Task instructions:
Copy out each line of the data below in which the string "lovely" appears.

● ● ● ● ● ● ●

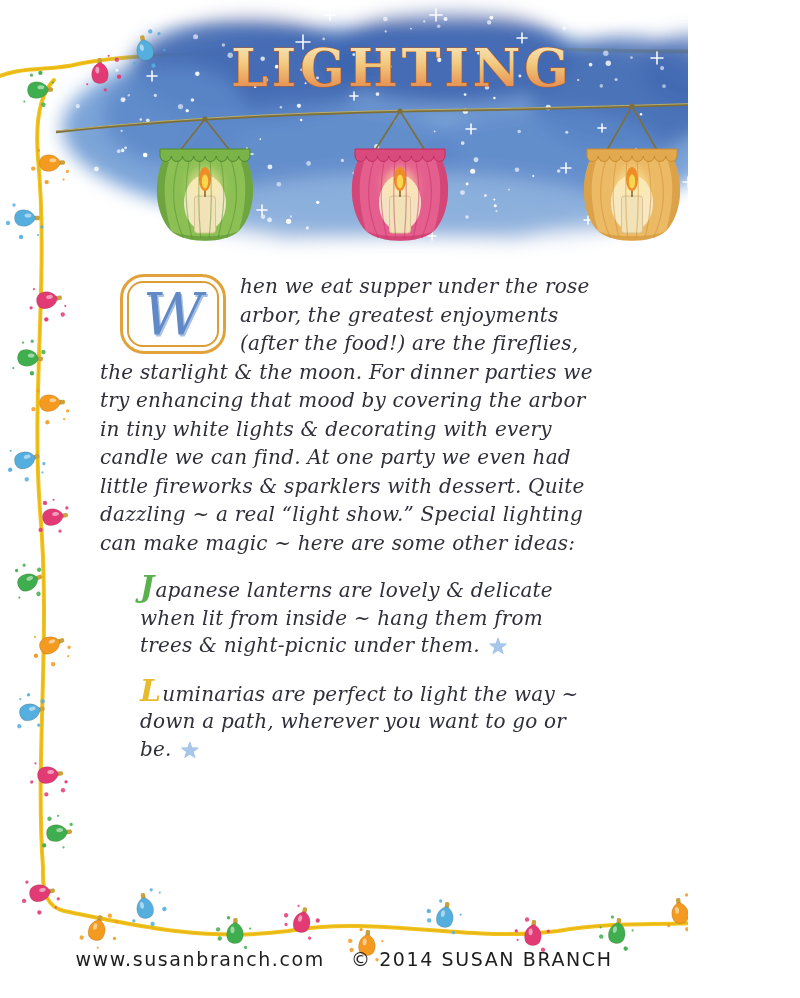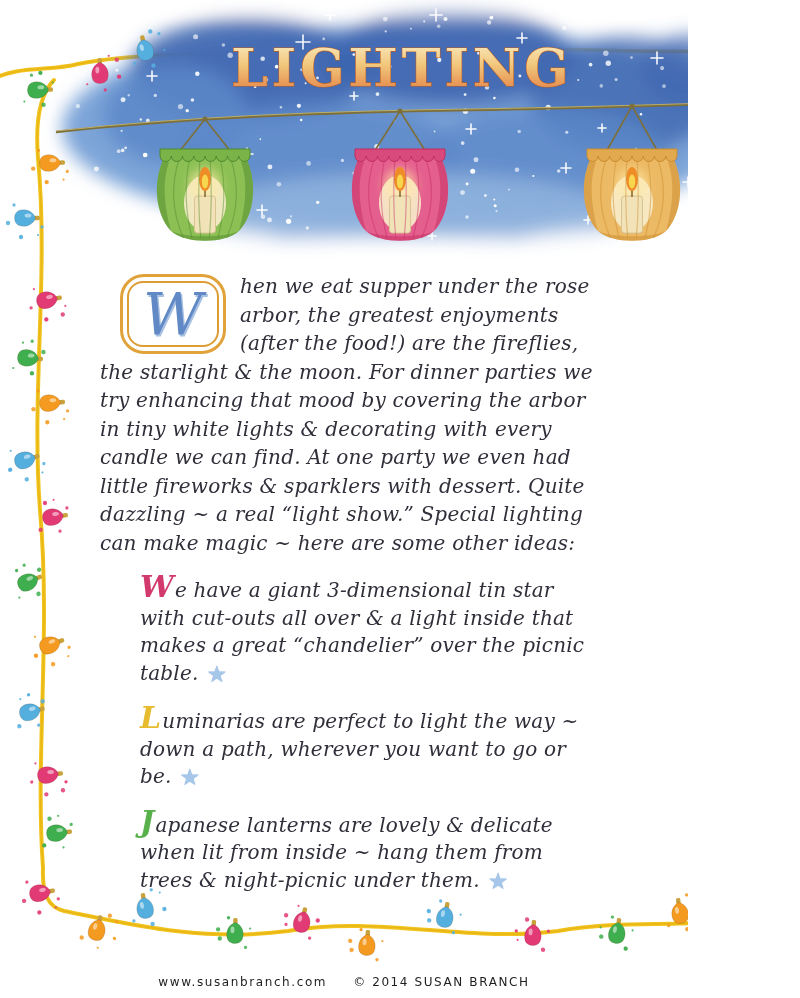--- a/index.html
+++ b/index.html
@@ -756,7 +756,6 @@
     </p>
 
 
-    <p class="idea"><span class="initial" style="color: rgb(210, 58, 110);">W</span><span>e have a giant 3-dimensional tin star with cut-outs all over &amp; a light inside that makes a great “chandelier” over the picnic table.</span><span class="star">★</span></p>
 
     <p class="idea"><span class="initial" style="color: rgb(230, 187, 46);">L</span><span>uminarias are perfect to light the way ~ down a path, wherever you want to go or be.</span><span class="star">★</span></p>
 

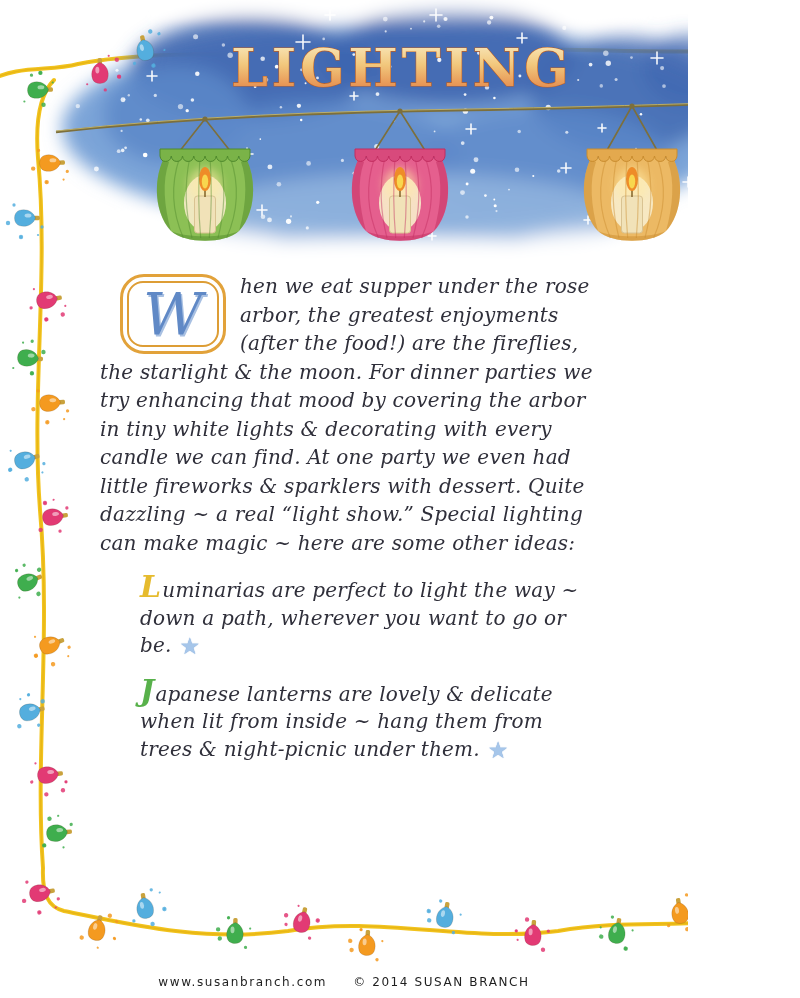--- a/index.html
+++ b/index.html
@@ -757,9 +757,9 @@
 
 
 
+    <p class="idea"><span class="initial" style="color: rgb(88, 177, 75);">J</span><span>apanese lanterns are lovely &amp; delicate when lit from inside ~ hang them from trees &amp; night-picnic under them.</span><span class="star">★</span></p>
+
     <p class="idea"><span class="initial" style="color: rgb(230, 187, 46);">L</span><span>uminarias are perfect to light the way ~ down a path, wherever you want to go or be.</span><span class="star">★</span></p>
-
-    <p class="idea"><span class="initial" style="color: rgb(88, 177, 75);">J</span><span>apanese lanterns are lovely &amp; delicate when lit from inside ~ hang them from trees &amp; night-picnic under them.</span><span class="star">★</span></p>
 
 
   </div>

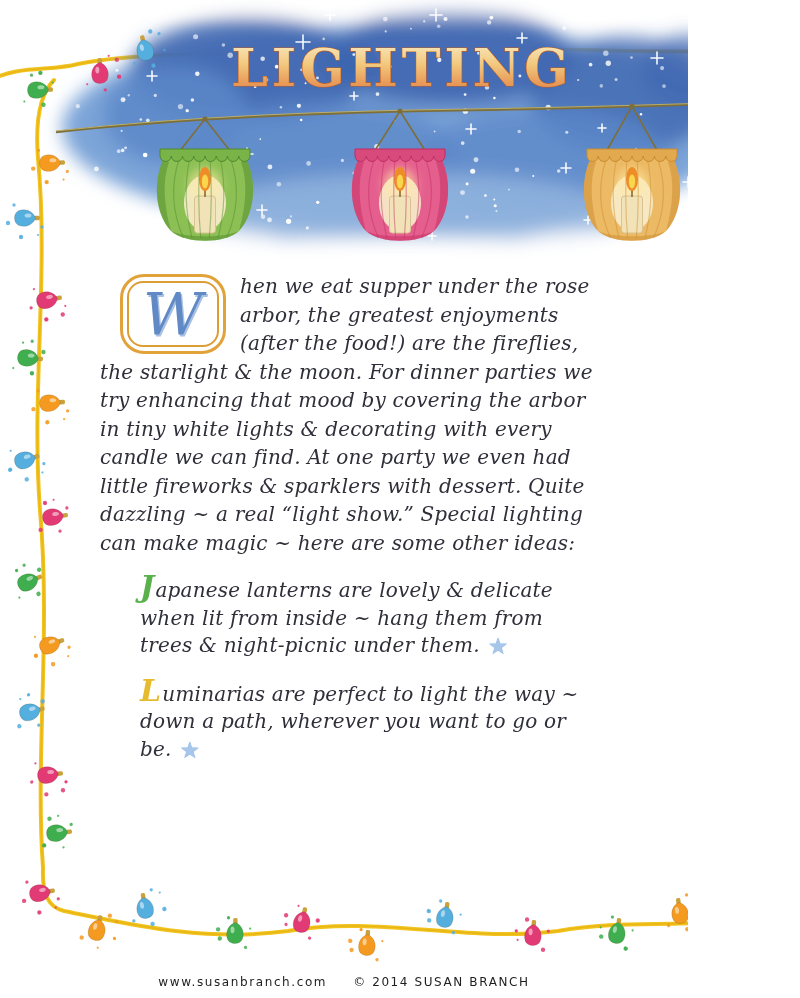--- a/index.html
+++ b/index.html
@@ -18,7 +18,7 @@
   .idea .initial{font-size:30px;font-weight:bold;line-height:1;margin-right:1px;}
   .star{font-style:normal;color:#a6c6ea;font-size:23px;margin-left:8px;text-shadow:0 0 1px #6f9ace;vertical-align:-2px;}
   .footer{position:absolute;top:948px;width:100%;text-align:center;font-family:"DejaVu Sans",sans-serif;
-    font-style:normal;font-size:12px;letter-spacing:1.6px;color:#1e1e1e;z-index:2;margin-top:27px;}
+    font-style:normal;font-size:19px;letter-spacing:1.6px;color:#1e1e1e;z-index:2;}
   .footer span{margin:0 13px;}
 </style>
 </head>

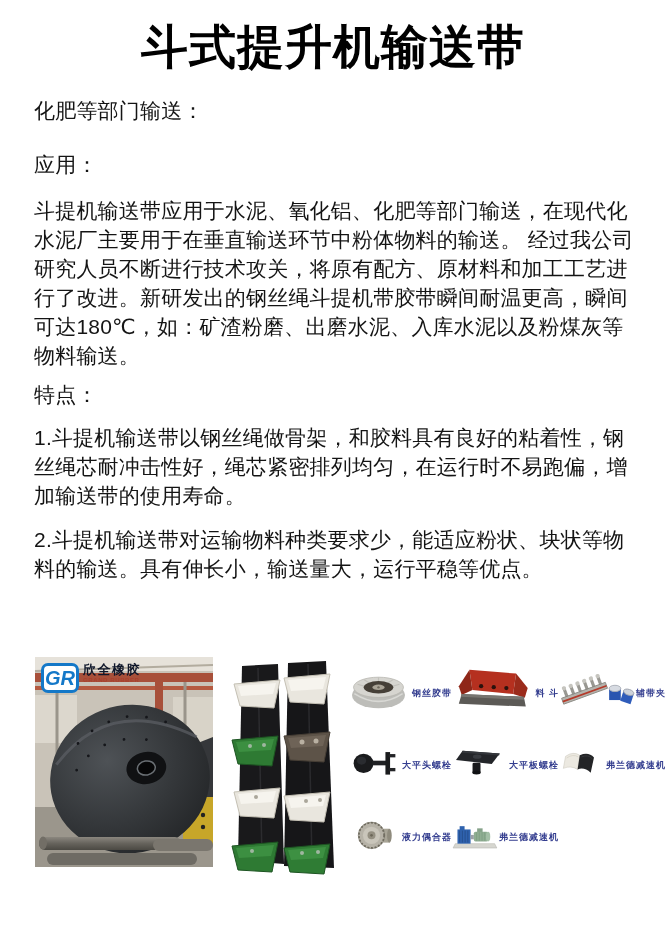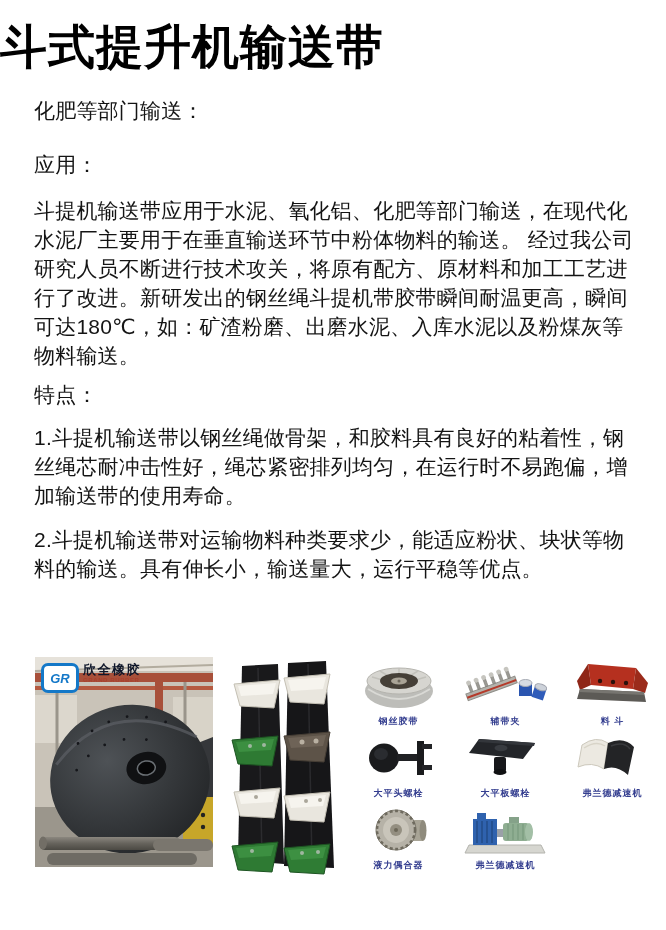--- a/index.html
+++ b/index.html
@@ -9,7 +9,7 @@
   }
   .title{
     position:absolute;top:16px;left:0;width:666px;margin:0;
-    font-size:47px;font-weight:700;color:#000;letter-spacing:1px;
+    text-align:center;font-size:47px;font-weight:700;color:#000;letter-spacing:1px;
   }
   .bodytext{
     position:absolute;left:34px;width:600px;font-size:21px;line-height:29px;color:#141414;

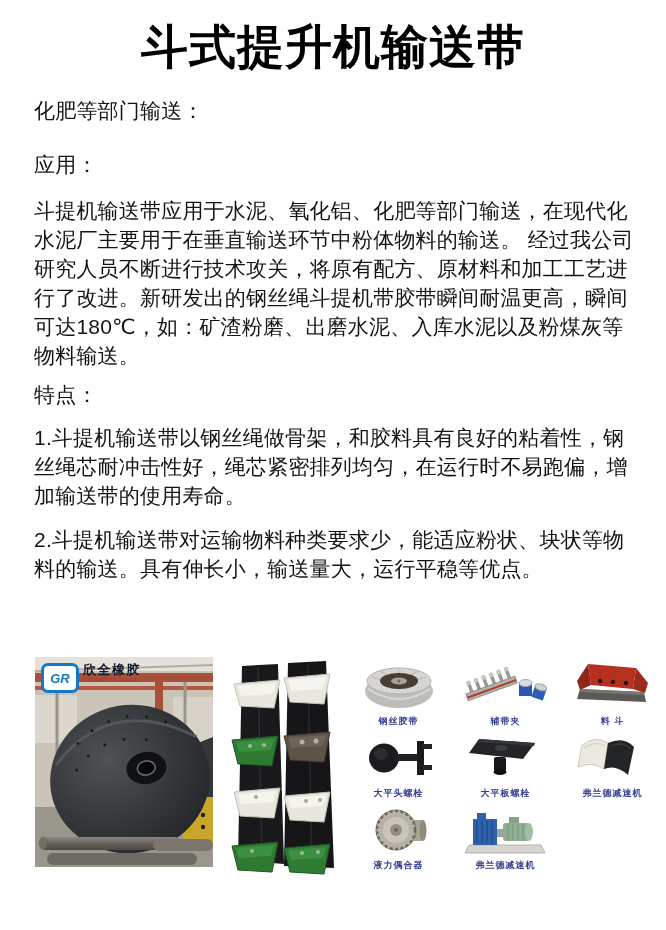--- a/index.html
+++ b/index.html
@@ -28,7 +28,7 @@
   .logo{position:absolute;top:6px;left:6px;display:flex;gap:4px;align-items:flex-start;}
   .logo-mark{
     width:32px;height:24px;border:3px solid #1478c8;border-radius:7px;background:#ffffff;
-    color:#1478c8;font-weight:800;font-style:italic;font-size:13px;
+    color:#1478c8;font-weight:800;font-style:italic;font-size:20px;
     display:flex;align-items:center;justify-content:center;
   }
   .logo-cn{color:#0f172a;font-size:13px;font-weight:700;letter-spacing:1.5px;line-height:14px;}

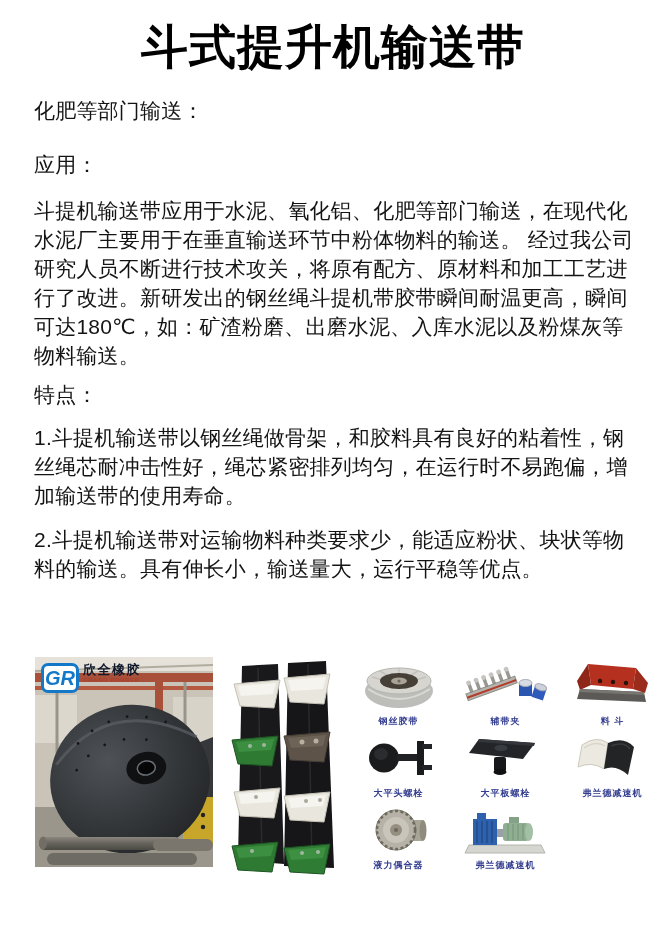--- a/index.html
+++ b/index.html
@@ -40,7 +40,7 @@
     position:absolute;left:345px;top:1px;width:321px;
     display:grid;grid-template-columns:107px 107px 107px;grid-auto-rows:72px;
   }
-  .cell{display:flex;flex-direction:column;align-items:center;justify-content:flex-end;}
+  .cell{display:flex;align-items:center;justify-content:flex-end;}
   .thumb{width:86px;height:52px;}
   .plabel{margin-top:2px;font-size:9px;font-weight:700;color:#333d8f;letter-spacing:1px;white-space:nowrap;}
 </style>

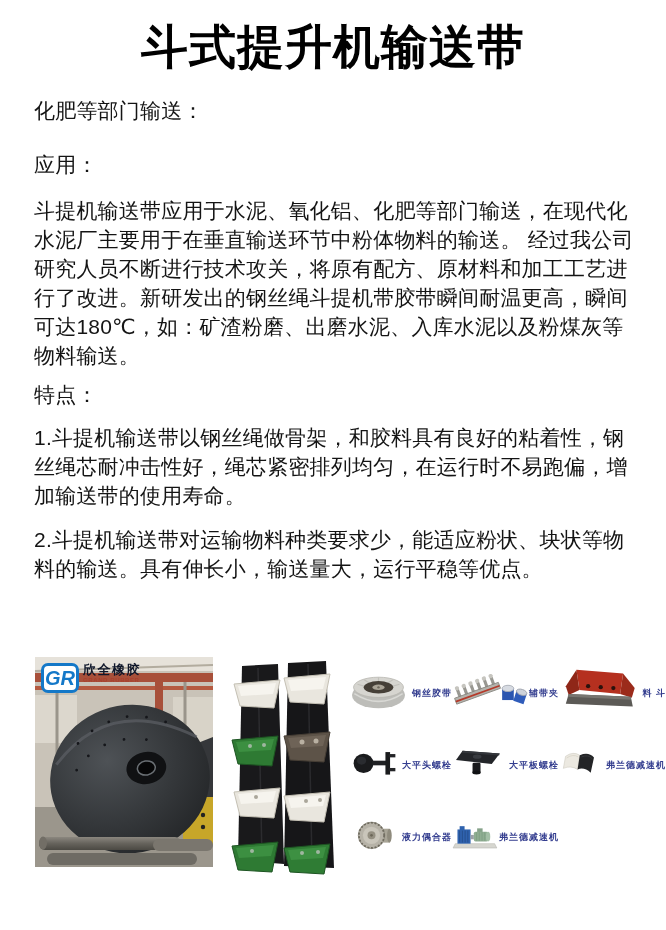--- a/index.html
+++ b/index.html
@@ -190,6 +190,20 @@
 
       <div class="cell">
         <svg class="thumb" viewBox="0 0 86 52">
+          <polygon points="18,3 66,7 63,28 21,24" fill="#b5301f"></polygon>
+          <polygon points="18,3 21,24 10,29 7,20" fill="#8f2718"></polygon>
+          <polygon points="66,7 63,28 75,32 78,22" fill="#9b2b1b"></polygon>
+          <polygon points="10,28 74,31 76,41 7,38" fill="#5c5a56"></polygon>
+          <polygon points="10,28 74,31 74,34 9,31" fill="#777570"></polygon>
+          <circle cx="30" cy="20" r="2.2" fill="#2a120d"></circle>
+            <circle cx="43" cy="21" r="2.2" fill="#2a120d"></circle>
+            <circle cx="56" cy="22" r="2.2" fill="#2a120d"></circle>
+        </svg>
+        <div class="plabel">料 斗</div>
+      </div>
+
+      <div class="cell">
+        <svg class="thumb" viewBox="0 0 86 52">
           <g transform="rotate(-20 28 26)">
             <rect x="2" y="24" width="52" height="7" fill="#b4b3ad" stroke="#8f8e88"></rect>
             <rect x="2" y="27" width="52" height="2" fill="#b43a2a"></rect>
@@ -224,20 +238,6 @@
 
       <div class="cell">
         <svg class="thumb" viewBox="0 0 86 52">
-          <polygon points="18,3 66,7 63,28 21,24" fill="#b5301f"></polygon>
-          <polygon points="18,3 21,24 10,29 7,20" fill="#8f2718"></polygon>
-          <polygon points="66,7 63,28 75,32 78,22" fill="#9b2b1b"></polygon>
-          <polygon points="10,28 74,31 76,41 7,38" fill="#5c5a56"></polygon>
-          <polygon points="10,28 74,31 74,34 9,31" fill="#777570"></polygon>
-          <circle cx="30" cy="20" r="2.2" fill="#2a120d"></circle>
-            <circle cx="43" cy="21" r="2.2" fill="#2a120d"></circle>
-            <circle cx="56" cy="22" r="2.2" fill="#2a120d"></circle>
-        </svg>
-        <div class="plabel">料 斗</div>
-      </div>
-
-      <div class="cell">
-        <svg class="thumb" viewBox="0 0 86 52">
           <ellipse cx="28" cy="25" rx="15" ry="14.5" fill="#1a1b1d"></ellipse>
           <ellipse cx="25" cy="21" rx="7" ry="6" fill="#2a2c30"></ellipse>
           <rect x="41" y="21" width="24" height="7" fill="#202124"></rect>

● ● ● ● ● ● ●

Exercise output:
+    <p class="idea"><span class="initial" style="color: rgb(88, 177, 75);">J</span><span>apanese lanterns are lovely &amp; delicate when lit from inside ~ hang them from trees &amp; night-picnic under them.</span><span class="star">★</span></p>
-    <p class="idea"><span class="initial" style="color: rgb(88, 177, 75);">J</span><span>apanese lanterns are lovely &amp; delicate when lit from inside ~ hang them from trees &amp; night-picnic under them.</span><span class="star">★</span></p>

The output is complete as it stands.